Он глотнул воздуха, стиснул зубы и кивнул:
– Ясно.
– Вот и молодец, – похвалил я. – Неплохо держитесь.
– Нет, – сказал Брэдли, не сбиваясь с шага. – Это не так.
– Значит, у вас весьма продуктивная истерика, – заметил я. – Продолжайте истерить.
Пару секунд Брэдли смотрел на меня, а затем усмехнулся – надтреснуто, словно кашлянул, но это был настоящий смех. Пошевелил толстым широким плечом, устраивая Рудольфа поудобнее – тот протестующе застонал, но внимать ему мы не стали, – и пошел себе дальше.
– Баттерс, – сказал я, замедляя ход, чтобы оказаться рядом с маленьким Рыцарем.
– Это же дети, Гарри. – Он показал мне рукоятку Фиделаккиуса, которую держал в свободной от младенца руке. – Я не дам их в обиду.
Я сжал его плечо.
И земля дрогнула.
Мы изумленно переглянулись, и я сказал:
– Уводи их, быстро!
– Гарри! – крикнула из-за спины Мёрфи.
Земля дрогнула снова.
Брэдли запнулся и упал. При этом сгруппировался так, чтобы защитить своим телом девочку, и это, боюсь, означало, что Рудольф принял удар на себя. Бедняга. Кобуру Брэдли не застегнул, и выпавший пистолет зацокал по бетону.
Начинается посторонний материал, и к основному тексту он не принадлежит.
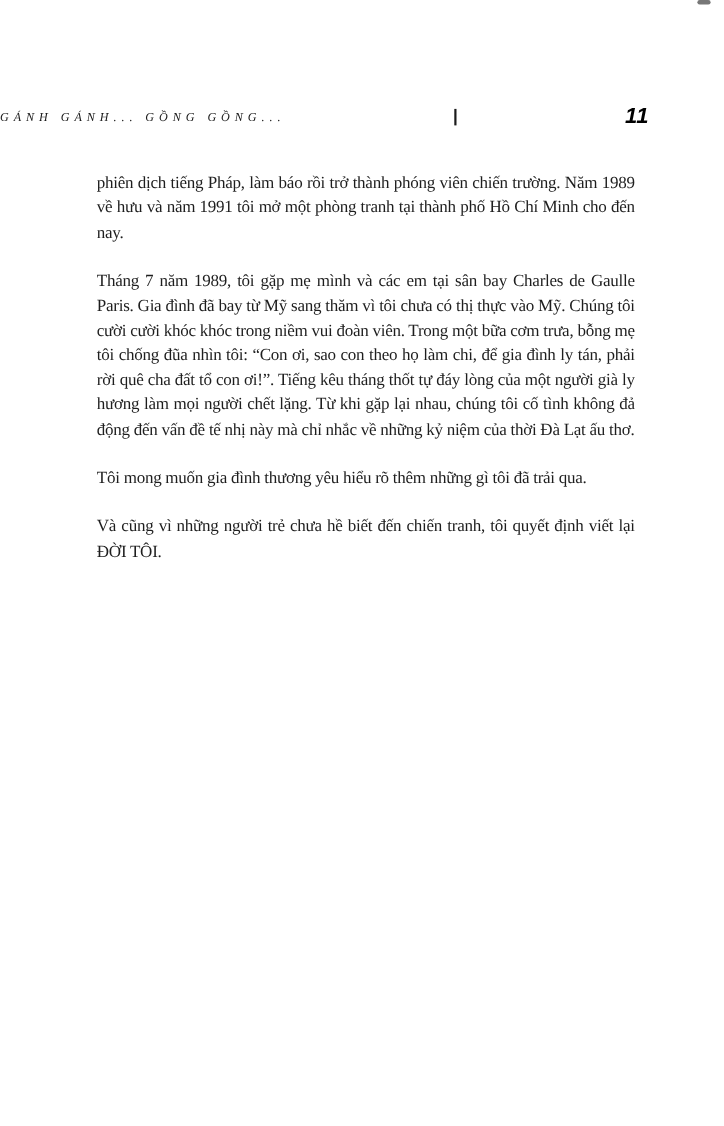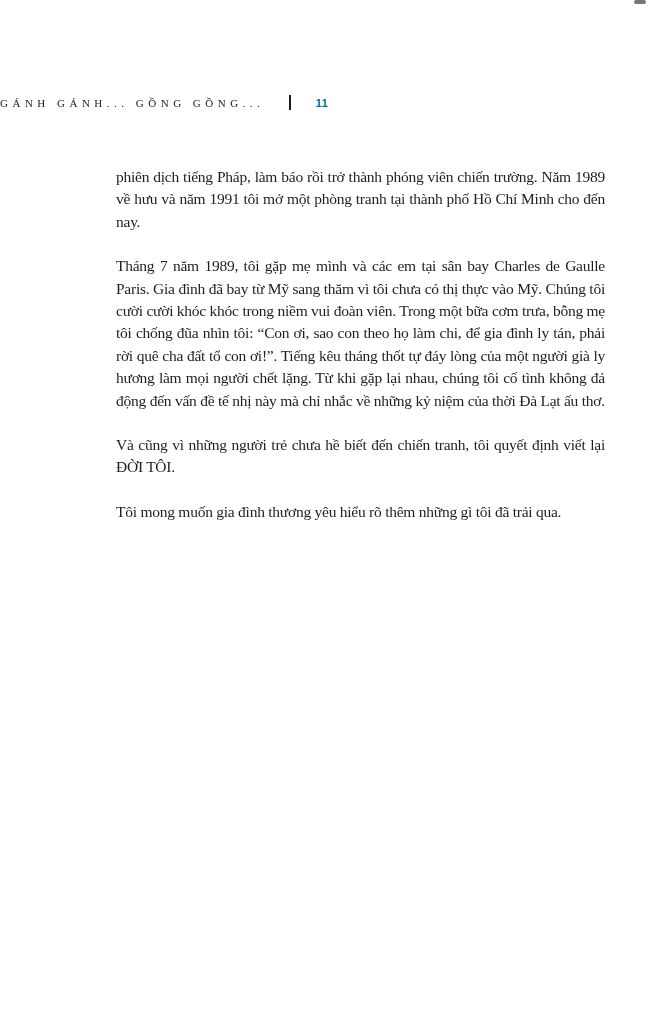--- a/index.html
+++ b/index.html
@@ -22,9 +22,10 @@
     left: 0;
     right: 68px;
     display: flex;
-    justify-content: flex-start;
+    justify-content: space-between;
     align-items: center;
     gap: 25px;
+    font-style: italic;
   }
   .rh-title {
     font-family: "Liberation Serif", serif;

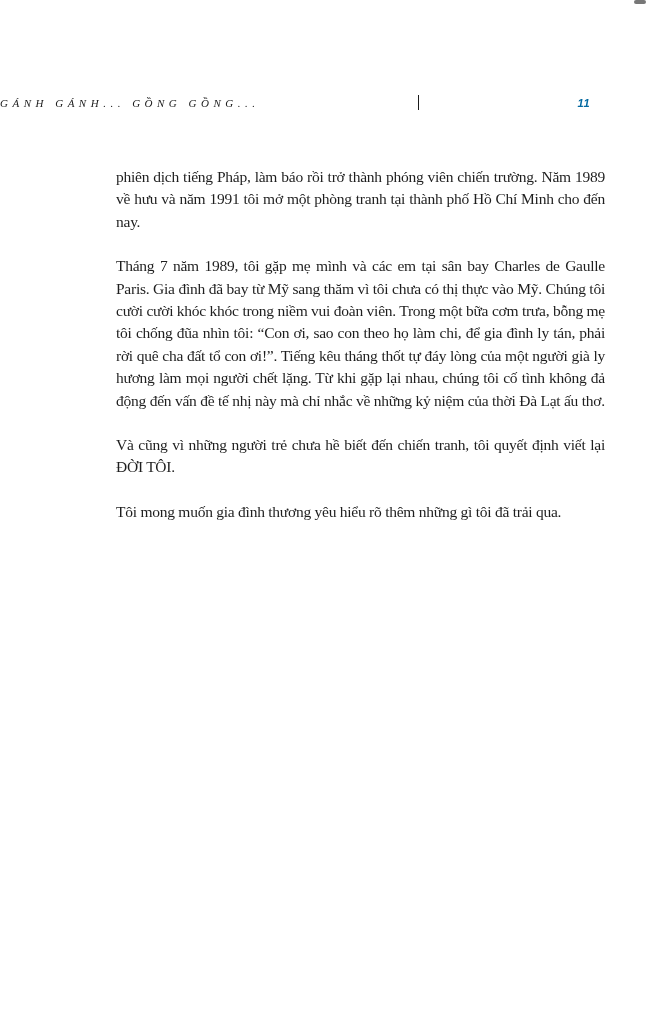--- a/index.html
+++ b/index.html
@@ -42,8 +42,8 @@
   .rh-num {
     font-family: "Liberation Sans", sans-serif;
     font-weight: bold;
-    font-size: 11px;
-    color: #0369a1;
+    font-size: 20px;
+    color: #000000;
     letter-spacing: 0.5px;
   }
   

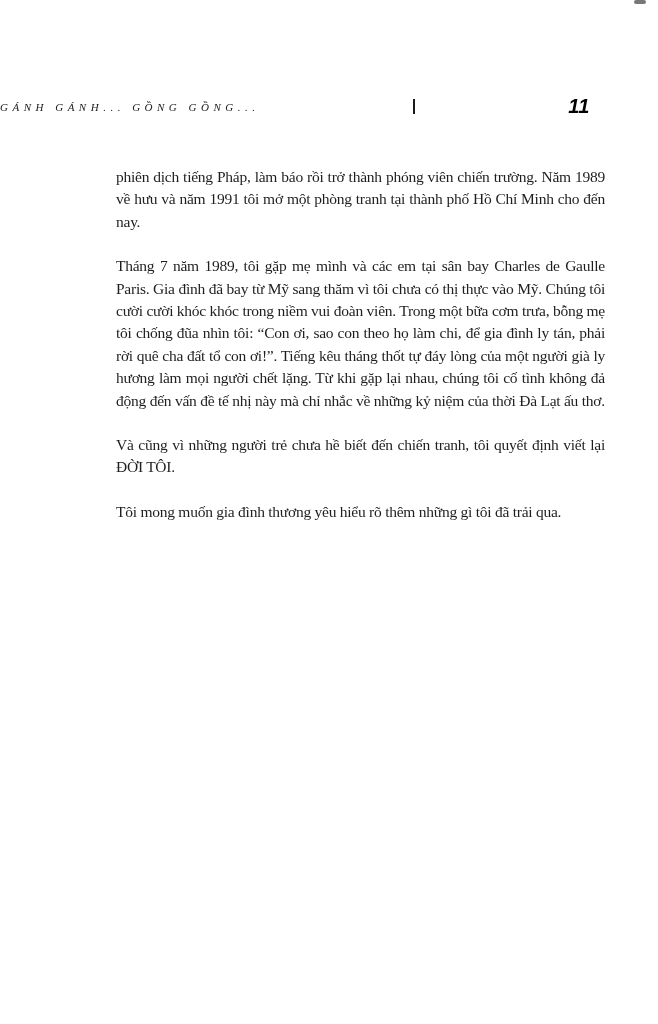--- a/index.html
+++ b/index.html
@@ -50,9 +50,8 @@
   .body-text {
     position: absolute;
     left: 88px;
-    top: 166px;
+    top: 156px;
     width: 489px;
-    margin-left: 28px;
   }
   .para {
     margin: 0 0 22px 0;

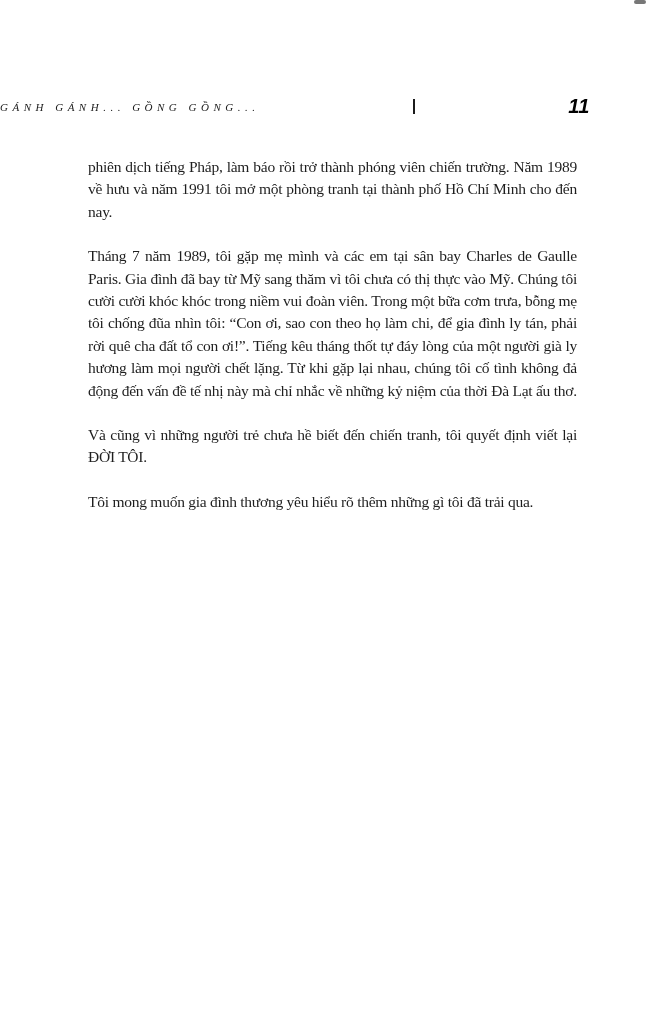--- a/index.html
+++ b/index.html
@@ -90,8 +90,8 @@
 
   <p class="para">phiên dịch tiếng Pháp, làm báo rồi trở thành phóng viên chiến trường. Năm 1989 về hưu và năm 1991 tôi mở một phòng tranh tại thành phố Hồ Chí Minh cho đến nay.</p>
       <p class="para">Tháng 7 năm 1989, tôi gặp mẹ mình và các em tại sân bay Charles de Gaulle Paris. Gia đình đã bay từ Mỹ sang thăm vì tôi chưa có thị thực vào Mỹ. Chúng tôi cười cười khóc khóc trong niềm vui đoàn viên. Trong một bữa cơm trưa, bỗng mẹ tôi chống đũa nhìn tôi: “Con ơi, sao con theo họ làm chi, để gia đình ly tán, phải rời quê cha đất tổ con ơi!”. Tiếng kêu tháng thốt tự đáy lòng của một người già ly hương làm mọi người chết lặng. Từ khi gặp lại nhau, chúng tôi cố tình không đả động đến vấn đề tế nhị này mà chỉ nhắc về những kỷ niệm của thời Đà Lạt ấu thơ.</p>
+      <p class="para">Tôi mong muốn gia đình thương yêu hiểu rõ thêm những gì tôi đã trải qua.</p>
       <p class="para">Và cũng vì những người trẻ chưa hề biết đến chiến tranh, tôi quyết định viết lại ĐỜI TÔI.</p>
-      <p class="para">Tôi mong muốn gia đình thương yêu hiểu rõ thêm những gì tôi đã trải qua.</p>
     </div>
 
 </div>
Я развернулся, пошире расставив ноги для равновесия, и две кометы пронеслись ко мне по спасительной спирали с расстояния в полквартала, в то время как треклятый йотун, которого я уже видел, избитый, окровавленный и разъяренный, пытался достать их топором.
– Милорд! – возвестил Тук-Тук. – Я вступил в бой с врагом!
Топор едва не рассек генерал-майора напополам, но в последнее мгновение в Тука врезалась вторая комета по имени Лакуна, и оба отлетели в сторону, а оружие прошло мимо.
– Не зевай, дурак! – заорала Лакуна.
Йотун заметил нас и сменил стойку. По-серферски расставив ноги, он вонзил топор в дорожное покрытие и потянул его за собой, словно какой-то чудовищный плуг, с оглушительным грохотом вспарывая и бетон, и асфальтовое покрытие, чтобы замедлить могучую инерцию…
…И развернуться в нашу сторону.
Земля дрожала от одного его присутствия, и ничего хорошего это не предвещало.